DIRECTIONS FOR THIS TASK
With the string "STYROPIANOWE" as the filter, copy each matching line from the records.

MATERIAL FOR THE TASK START

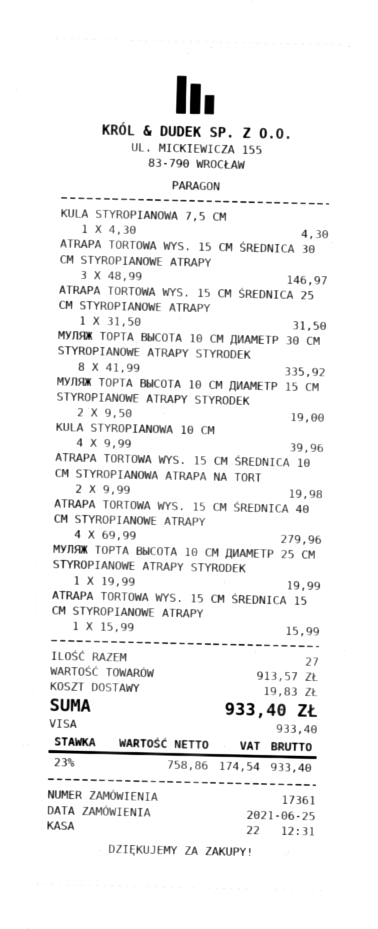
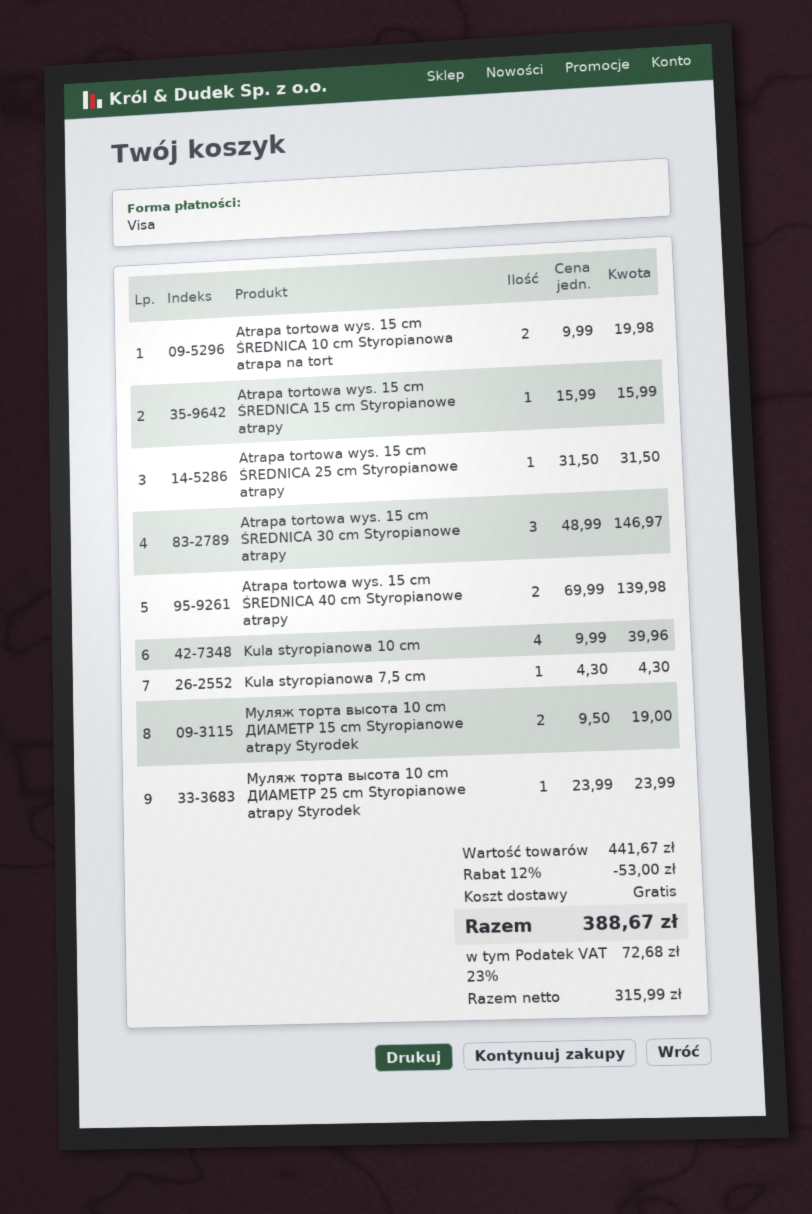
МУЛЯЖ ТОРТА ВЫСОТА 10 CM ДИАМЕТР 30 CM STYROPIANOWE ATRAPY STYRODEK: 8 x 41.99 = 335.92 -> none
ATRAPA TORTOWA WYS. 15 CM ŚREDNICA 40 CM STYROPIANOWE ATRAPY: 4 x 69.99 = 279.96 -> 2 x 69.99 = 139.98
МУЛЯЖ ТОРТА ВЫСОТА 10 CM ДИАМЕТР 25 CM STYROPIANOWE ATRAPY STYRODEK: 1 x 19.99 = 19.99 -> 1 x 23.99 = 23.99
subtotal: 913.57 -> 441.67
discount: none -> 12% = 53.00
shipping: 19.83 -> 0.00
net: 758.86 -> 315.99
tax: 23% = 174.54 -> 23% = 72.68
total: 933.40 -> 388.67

MATERIAL FOR THE TASK END

RESULT OF THE EXERCISE
МУЛЯЖ ТОРТА ВЫСОТА 10 CM ДИАМЕТР 30 CM STYROPIANOWE ATRAPY STYRODEK: 8 x 41.99 = 335.92 -> none
ATRAPA TORTOWA WYS. 15 CM ŚREDNICA 40 CM STYROPIANOWE ATRAPY: 4 x 69.99 = 279.96 -> 2 x 69.99 = 139.98
МУЛЯЖ ТОРТА ВЫСОТА 10 CM ДИАМЕТР 25 CM STYROPIANOWE ATRAPY STYRODEK: 1 x 19.99 = 19.99 -> 1 x 23.99 = 23.99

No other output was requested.